First, we compare the deterministic forecast performance of the ensemble mean with respect to the unperturbed ensemble control member. Model predictions for a common set of cases are validated against the “best track” analyses of TC position and intensity produced by NHC and JTWC, using only cases in which the best track indicates the storm is a TC at the initial time and forecast valid time. The ensemble-mean forecast is defined only if at least 17 of the 21 ensemble members are present; the number of ensemble members is not fixed in lead time due to variable storm dissipation in the members. The validated sample consists of 298 forecasts, from 20 tropical cyclones that occurred in the Atlantic, eastern North Pacific, and western North Pacific basins during August and September of 2020.
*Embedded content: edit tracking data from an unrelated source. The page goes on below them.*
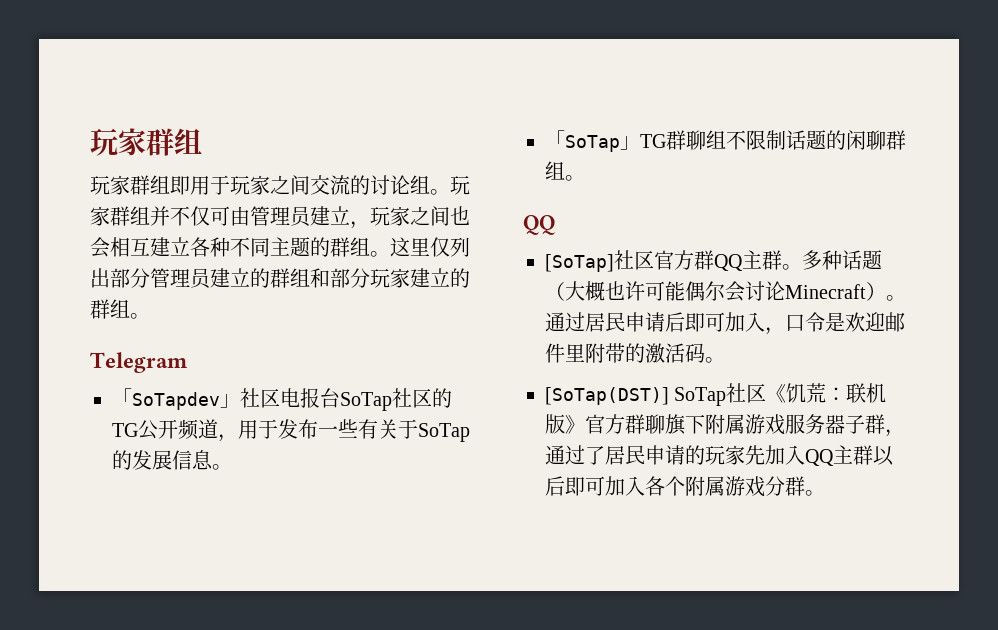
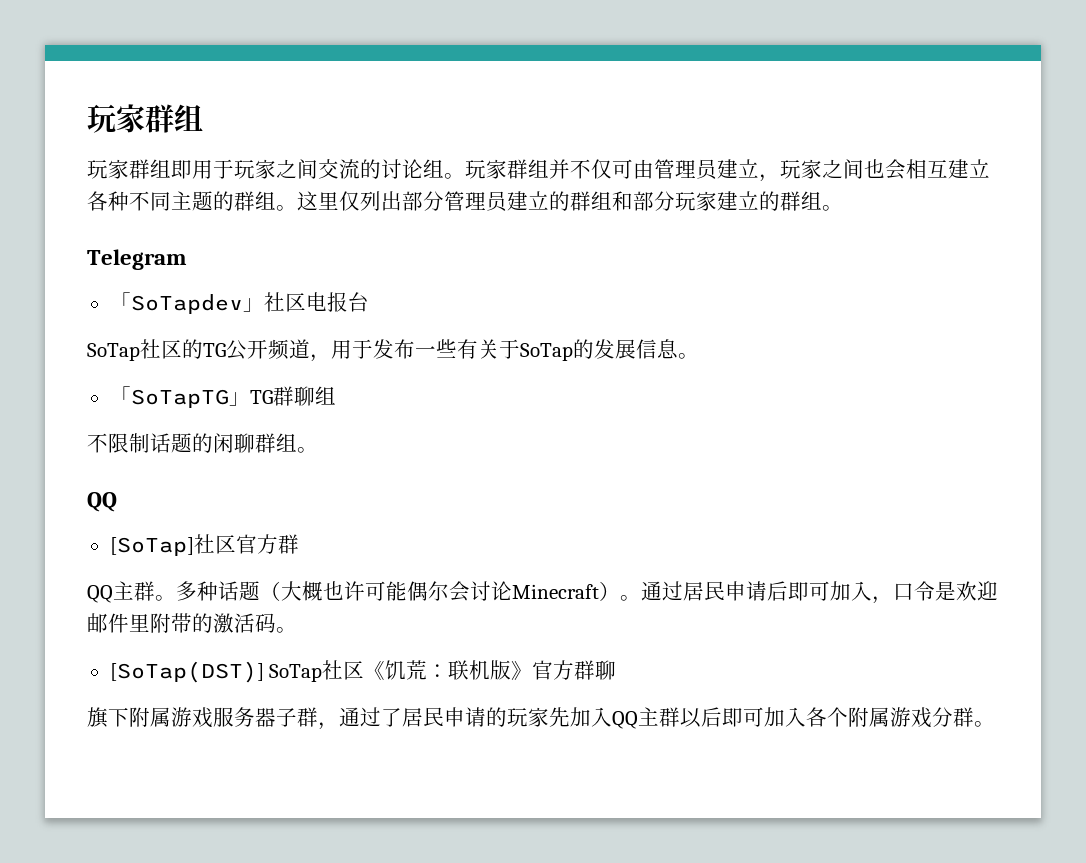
- 「SoTapdev」社区电报台SoTap社区的TG公开频道，用于发布一些有关于SoTap的发展信息。
+ 「SoTapdev」社区电报台
+ SoTap社区的TG公开频道，用于发布一些有关于SoTap的发展信息。
- 「SoTap」TG群聊组不限制话题的闲聊群组。
+ 「SoTapTG」TG群聊组
+ 不限制话题的闲聊群组。
- [SoTap]社区官方群QQ主群。
+ [SoTap]社区官方群
+ QQ主群。
- [SoTap(DST)] SoTap社区《饥荒：联机版》官方群聊旗下附属游戏服务器子群，通过了居民申请的玩家先加入QQ主群以后即可加入各个附属游戏分群。
+ [SoTap(DST)] SoTap社区《饥荒：联机版》官方群聊
+ 旗下附属游戏服务器子群，通过了居民申请的玩家先加入QQ主群以后即可加入各个附属游戏分群。

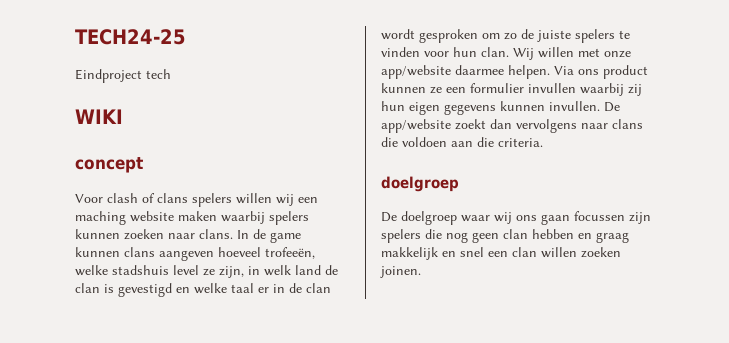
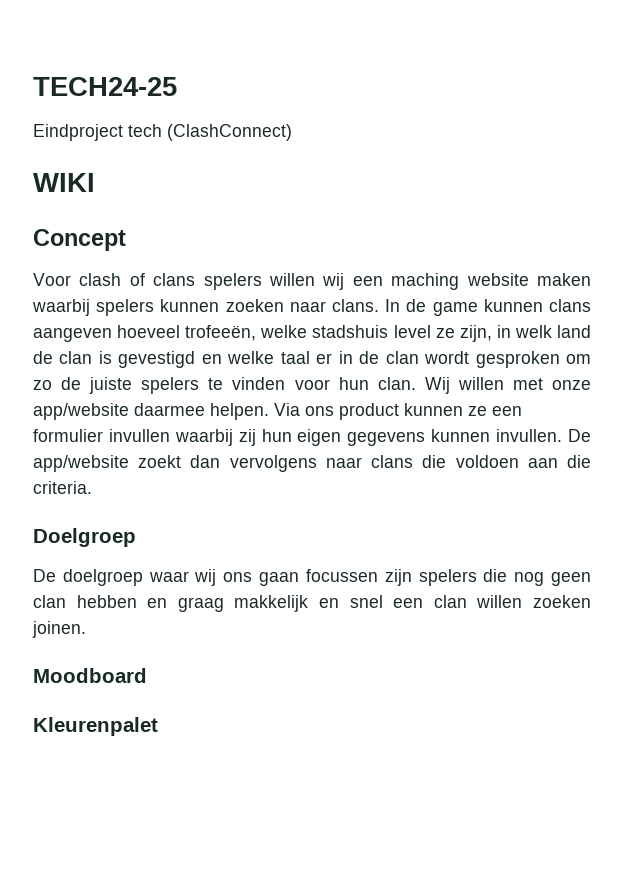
- Eindproject tech
+ Eindproject tech (ClashConnect)
- concept
+ Concept
  De app/website zoekt dan vervolgens naar clans die voldoen aan die criteria.
- doelgroep
+ Doelgroep
+ Moodboard
+ Kleurenpalet

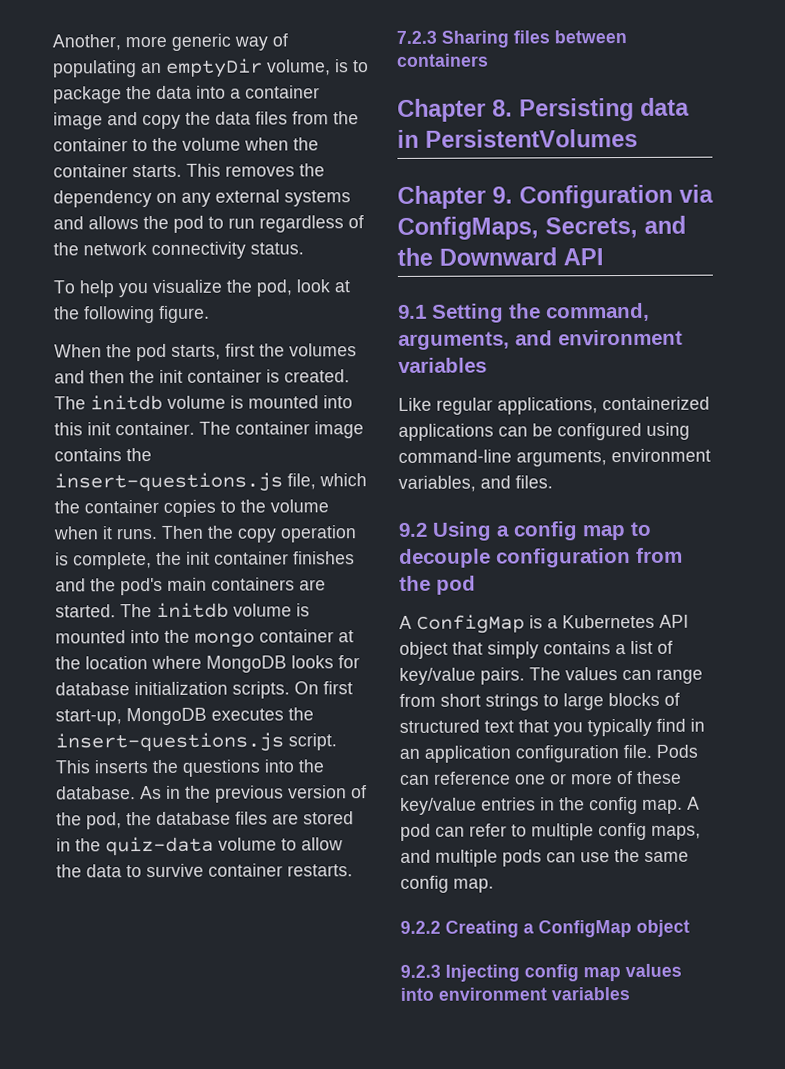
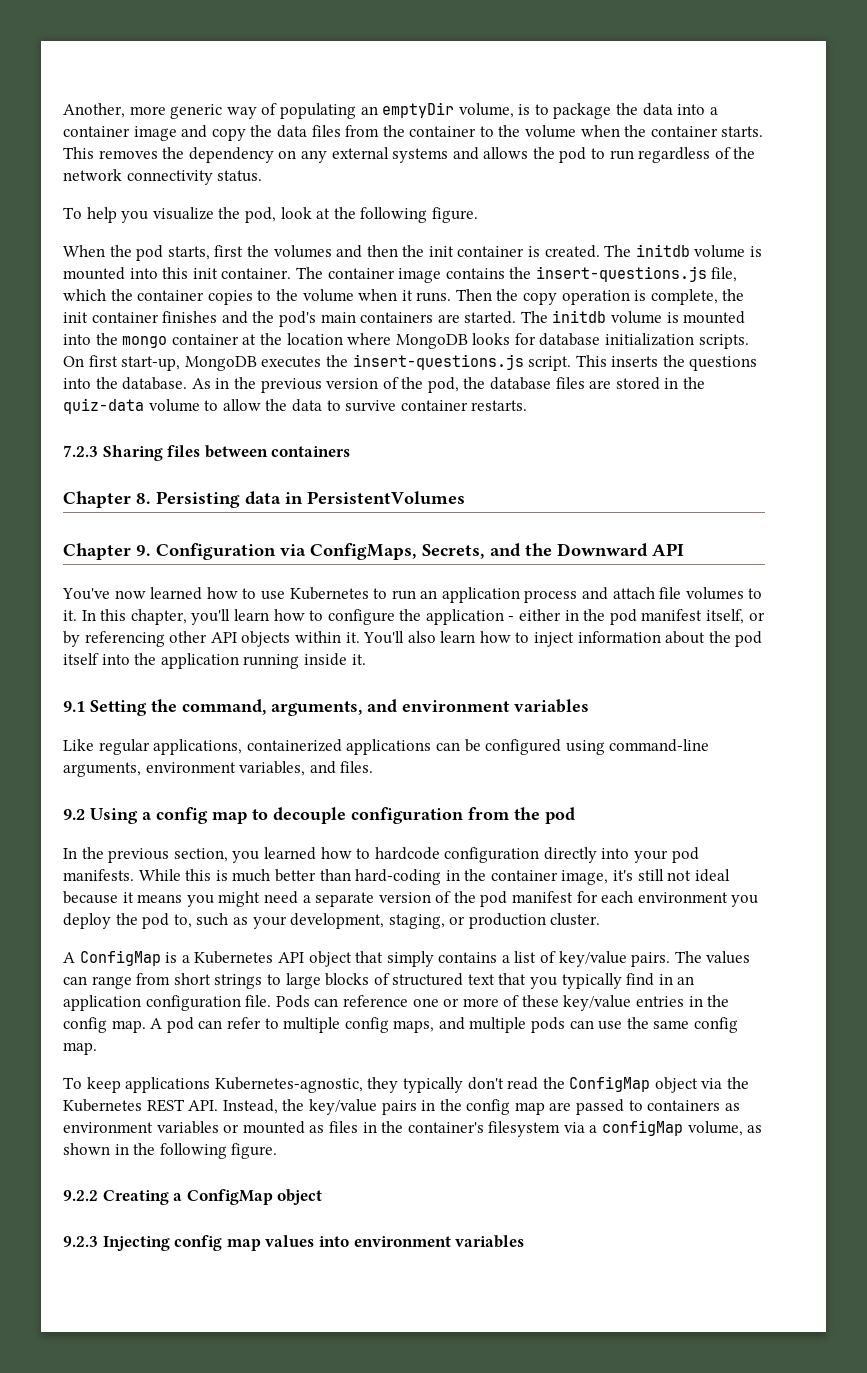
+ You've now learned how to use Kubernetes to run an application process and attach file volumes to it. In this chapter, you'll learn how to configure the application - either in the pod manifest itself, or by referencing other API objects within it. You'll also learn how to inject information about the pod itself into the application running inside it.
+ In the previous section, you learned how to hardcode configuration directly into your pod manifests. While this is much better than hard-coding in the container image, it's still not ideal because it means you might need a separate version of the pod manifest for each environment you deploy the pod to, such as your development, staging, or production cluster.
+ To keep applications Kubernetes-agnostic, they typically don't read the ConfigMap object via the Kubernetes REST API. Instead, the key/value pairs in the config map are passed to containers as environment variables or mounted as files in the container's filesystem via a configMap volume, as shown in the following figure.

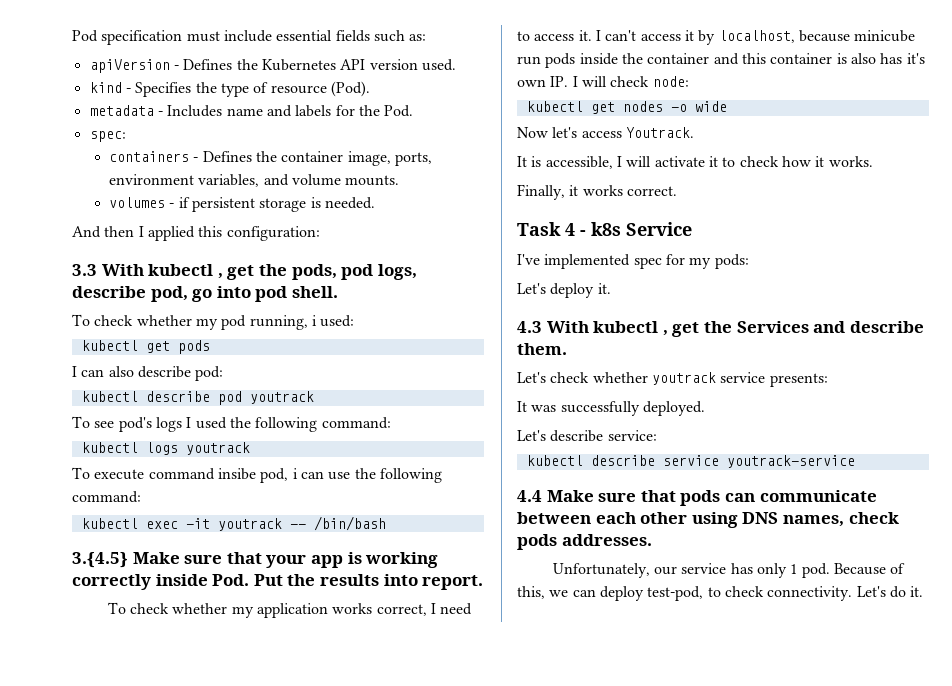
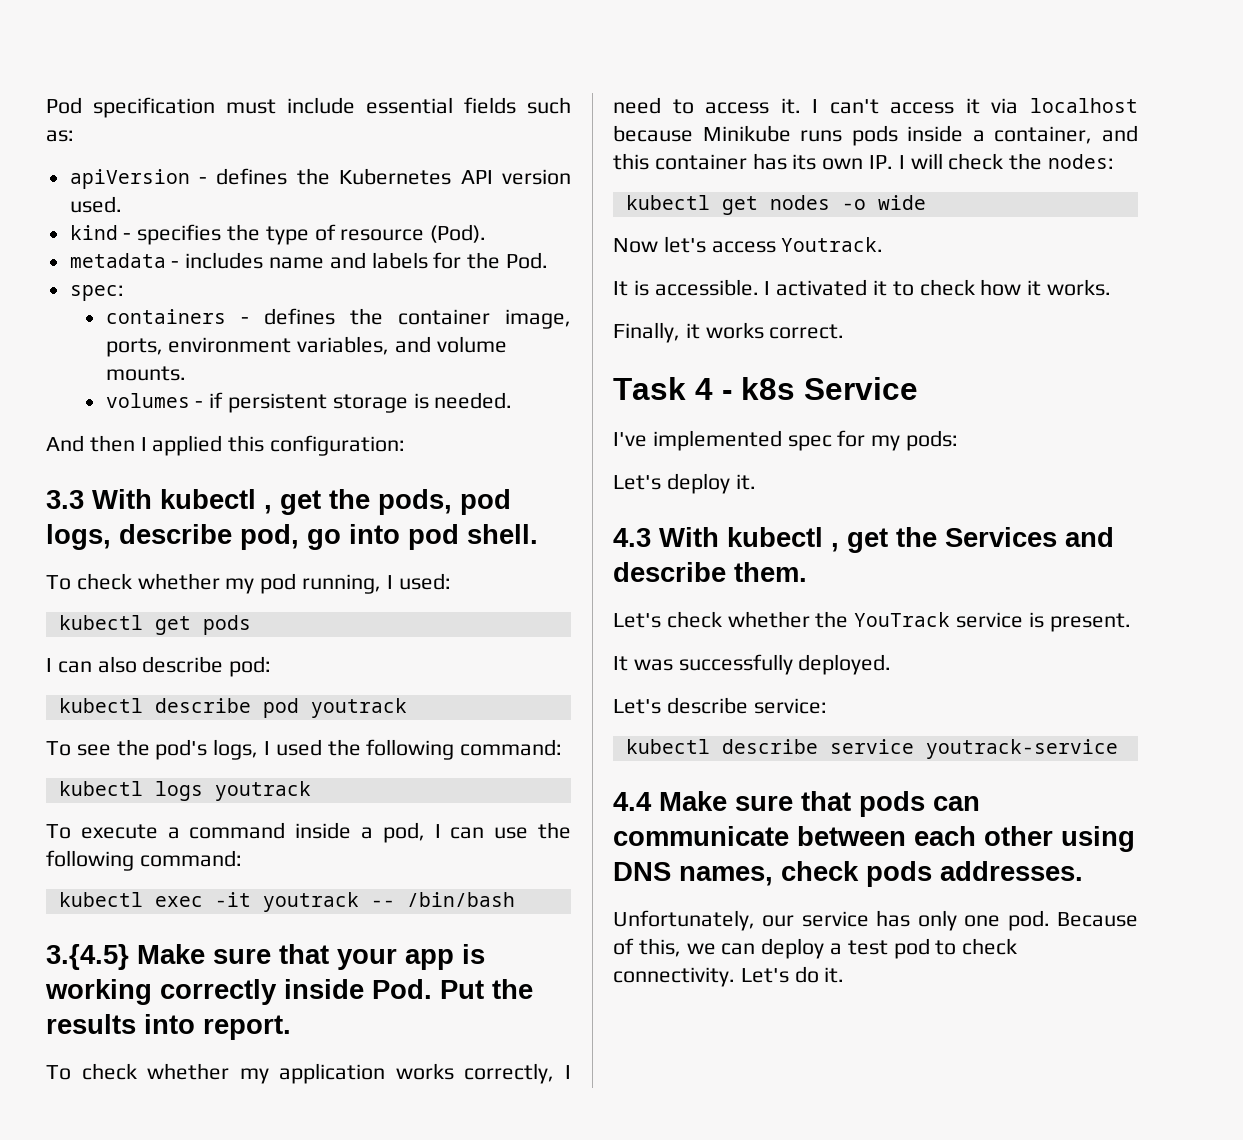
- apiVersion - Defines the Kubernetes API version used.
+ apiVersion - defines the Kubernetes API version used.
- kind - Specifies the type of resource (Pod).
+ kind - specifies the type of resource (Pod).
- metadata - Includes name and labels for the Pod.
+ metadata - includes name and labels for the Pod.
- containers - Defines the container image, ports, environment variables, and volume mounts.
+ containers - defines the container image, ports, environment variables, and volume mounts.
- To check whether my pod running, i used:
+ To check whether my pod running, I used:
- To see pod's logs I used the following command:
+ To see the pod's logs, I used the following command:
- To execute command insibe pod, i can use the following command:
+ To execute a command inside a pod, I can use the following command:
- To check whether my application works correct, I need to access it.
+ To check whether my application works correctly, I need to access it.
- I can't access it by localhost, because minicube run pods inside the container and this container is also has it's own IP. I will check node:
+ I can't access it via localhost because Minikube runs pods inside a container, and this container has its own IP. I will check the nodes:
- It is accessible, I will activate it to check how it works.
+ It is accessible. I activated it to check how it works.
- Let's check whether youtrack service presents:
+ Let's check whether the YouTrack service is present.
- Unfortunately, our service has only 1 pod.
+ Unfortunately, our service has only one pod.
- Because of this, we can deploy test-pod, to check connectivity.
+ Because of this, we can deploy a test pod to check connectivity.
Performance statistics for track accuracy (as measured by mean absolute error, MAE) and intensity9 accuracy (MAE) and bias (as measured by mean error, ME) are shown in Fig. B1. The track MAE for the ensemble mean is very close to that of the control member except at late lead times when the sample size is quite limited. For intensity, the accuracy of the ensemble-mean forecast is consistently superior to that of the control member, across all lead times. The ensemble-mean intensity MAE is about 10% lower than that of the control member between 6 and 72 h, with even larger improvements at later lead times. The mean error of the ensemble-mean intensity forecasts tends to be slightly lower than that of the control member (i.e., ensemble-mean intensity forecast is slightly weaker than that of the control member, on average). These results are all broadly consistent with those shown in Komaromi et al. (2021) for the operational COAMPS-TC ensemble configuration.
We also examined the track and intensity forecast performance statistics for the ensemble mean with respect to real-time deterministic CTCX (COAMPS-TC with GFS as the parent global model) run by NRL and operational deterministic COTC (COAMPS-TC with NAVGEM as the parent global model) run by FNMOC (Fig. B2). Given the limited scope of the ensemble forecast sample and configuration differences between versions of COAMPS-TC used by the ensemble and those run deterministically in real time in 2020, the purpose of this comparison is to evaluate if the ensemble mean is competitive in terms of accuracy with these rigorously tested deterministic COAMPS-TC configurations. The track forecast accuracy of the ensemble mean lies between that of CTCX (the best performer) and COTC (Fig. B2a). Track forecast performance in COAMPS-TC is highly sensitive to the global model utilized for initial condition information, so it is reasonable that the track accuracy for the ensemble mean, which uses a hybrid approach to initializing the model with GFS and NAVGEM employed in different parts of the domain, falls between that of CTCX and COTC. As for intensity forecast accuracy, the ensemble mean is superior to both CTCX and COTC for this sample, though our experience with the 2020 real-time CTCX configuration is such that we would expect it to be more competitive with the ensemble mean in a larger sample of cases. Nonetheless, the overall conclusion of this exercise is that the COAMPS-TC ensemble demonstration described in this paper produced ensemble-mean track and intensity forecasts that are competitive with or superior to those of deterministic COAMPS-TC, as run in real time in 2020.